◆ Task brief: Retype the tail of the data exactly, starting at the line containing "total quantity: 1070 -> 1058" and stopping at the last line.

◆ Extracted information:
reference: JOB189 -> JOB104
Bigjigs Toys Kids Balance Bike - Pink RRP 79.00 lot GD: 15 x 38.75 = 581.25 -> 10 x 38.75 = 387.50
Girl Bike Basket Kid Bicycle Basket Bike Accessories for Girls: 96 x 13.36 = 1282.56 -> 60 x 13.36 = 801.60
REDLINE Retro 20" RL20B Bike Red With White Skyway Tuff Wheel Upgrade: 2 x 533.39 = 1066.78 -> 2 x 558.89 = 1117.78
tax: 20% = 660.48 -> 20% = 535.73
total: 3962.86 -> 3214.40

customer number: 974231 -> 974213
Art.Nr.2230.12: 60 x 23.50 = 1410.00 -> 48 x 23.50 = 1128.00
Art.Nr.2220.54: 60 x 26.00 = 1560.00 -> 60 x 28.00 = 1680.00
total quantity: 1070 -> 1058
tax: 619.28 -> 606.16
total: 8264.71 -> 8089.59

◆ Written solution:
total quantity: 1070 -> 1058
tax: 619.28 -> 606.16
total: 8264.71 -> 8089.59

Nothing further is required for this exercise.